Hi @benjamin.rouxel1
Thank you for your report. Looks like your CUDA driver installation might be missing a debugger back-end library (introduced in CUDA 11.8). Could you please provide the following additional information:

  • How did you install the GPU driver? Could you provide a link to the package/installer?
  • Please share the output of the following command in the directory, where libcuda.so.1 is located (e.g. /usr/lib/x86_64-linux-gnu but might be different on Arch):
ls -la libcuda*

Hi

ls -la libcuda*
lrwxrwxrwx 1 root root  12 19 oct.  00:50 libcuda.so -> libcuda.so.1
lrwxrwxrwx 1 root root  20 19 oct.  00:50 libcuda.so.1 -> libcuda.so.520.56.06
-rwxr-xr-x 1 root root 26M 19 oct.  00:50 libcuda.so.520.56.06

I installed the driver (and cuda) using the package manager pacman/yay, https://archlinux.org/packages/extra/x86_64/nvidia/.

Thanks

Ok, looks like the installer is missing the newly added libcudadebugger.so.1 file. What you can do right now (untill Arch GPU Driver package is updated):

  • Try running the debugger with export CUDBG_USE_LEGACY_DEBUGGER=1 environment variable. This should use the debugger back-end in libcuda.so.
  • Install GPU driver via official Nvidia installer Linux x64 (AMD64/EM64T) Display Driver | 520.56.06 | Linux 64-bit | NVIDIA
  • Obtain the .run installer from the link above, un-pack it and copy the libcudadebugger* libraries to a specific directory. Add this directory to the LD_LIBRARY_PATH when running the debugger session (dlopen("libcudadebugger.so.1") should work).

Hi,
Thanks for you answer.

  1. export CUDBG_USE_LEGACY_DEBUGGER=1
    I get fatal: The CUDA driver initialization failed. (error code = CUDBG_ERROR_INITIALIZATION_FAILURE(0x14)
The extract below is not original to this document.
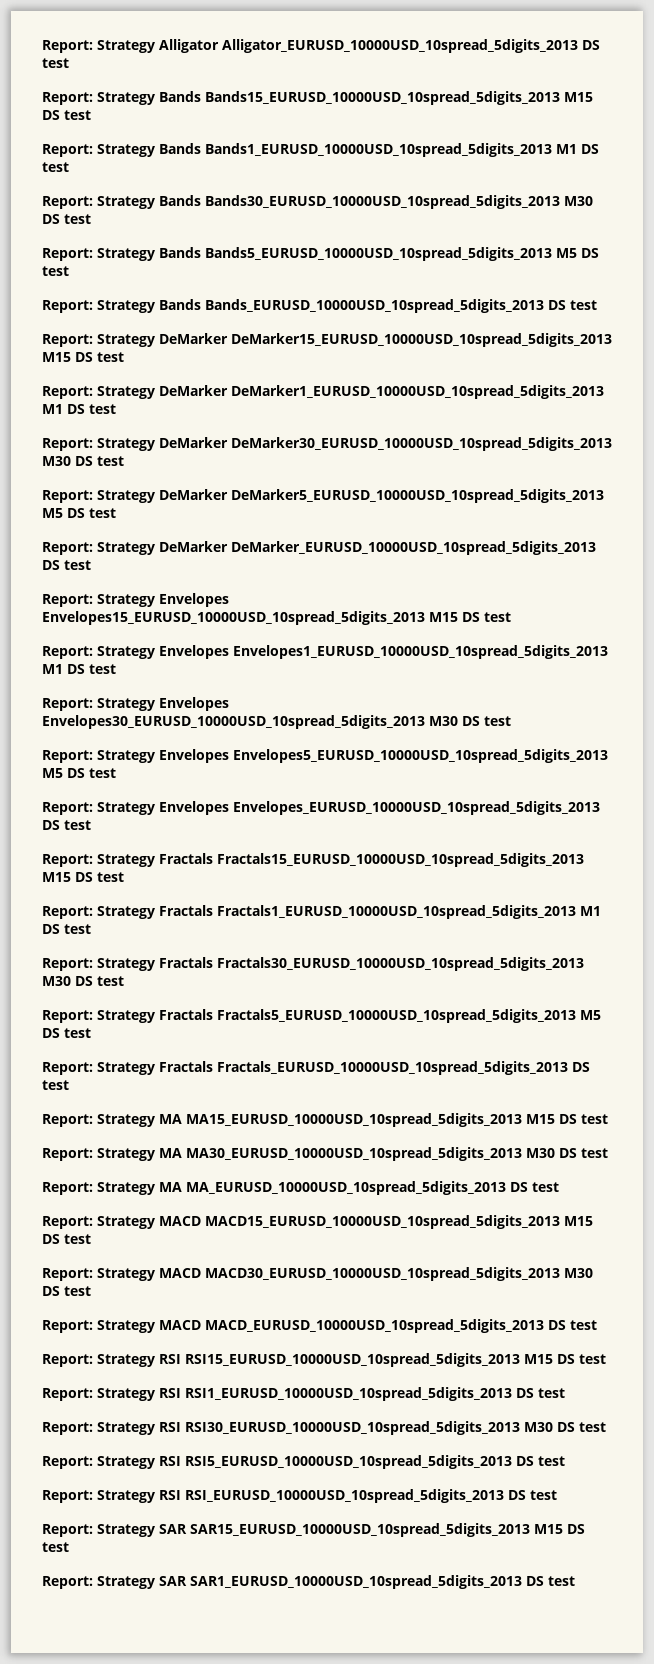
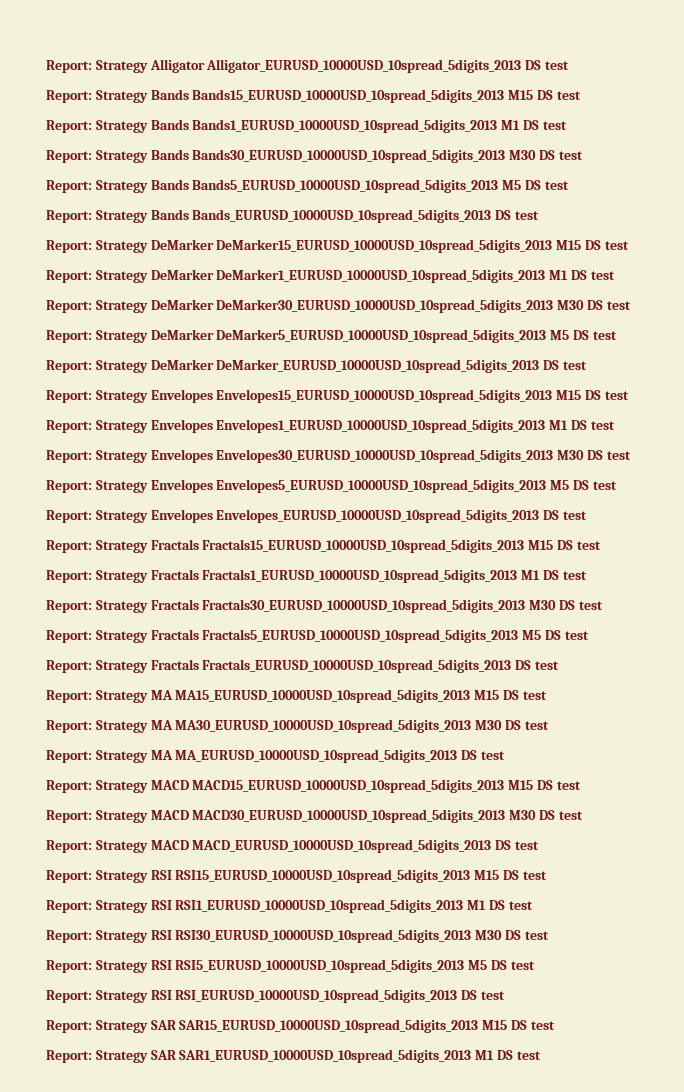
(512, 1394) none -> [467,900,487,910] M1
(512, 1462) none -> [468,960,488,970] M5
(522, 1582) none -> [475,1050,495,1060] M1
./NVIDIA-Linux-x86_64-520.56.06.run -x
ls -l /usr/local/lib/libcudadeb*
lrwxrwxrwx 1 root    root     28 27 nov.  17:32 /usr/local/lib/libcudadebugger.so -> libcudadebugger.so.520.56.06
lrwxrwxrwx 1 root    root     28 27 nov.  17:32 /usr/local/lib/libcudadebugger.so.1 -> libcudadebugger.so.520.56.06
-rwxr-xr-x 1 root root 11M 30 sept. 18:07 /usr/local/lib/libcudadebugger.so.520.56.06
echo $LD_LIBRARY_PATH
.... :/usr/local/lib: ....
export CUDBG_USE_LEGACY_DEBUGGER=0

I (strangely) get: fatal: No CUDA capable device was found. (error code = CUDBG_ERROR_NO_DEVICE_AVAILABLE(0x27)

I rebooted. For some reasons sometimes the driver or the GPU gets bloated, and I have to reboot. The second solution works perfectly.

Thank you.

Hi @benjamin.rouxel1
Thank you for confirming that it worked for you!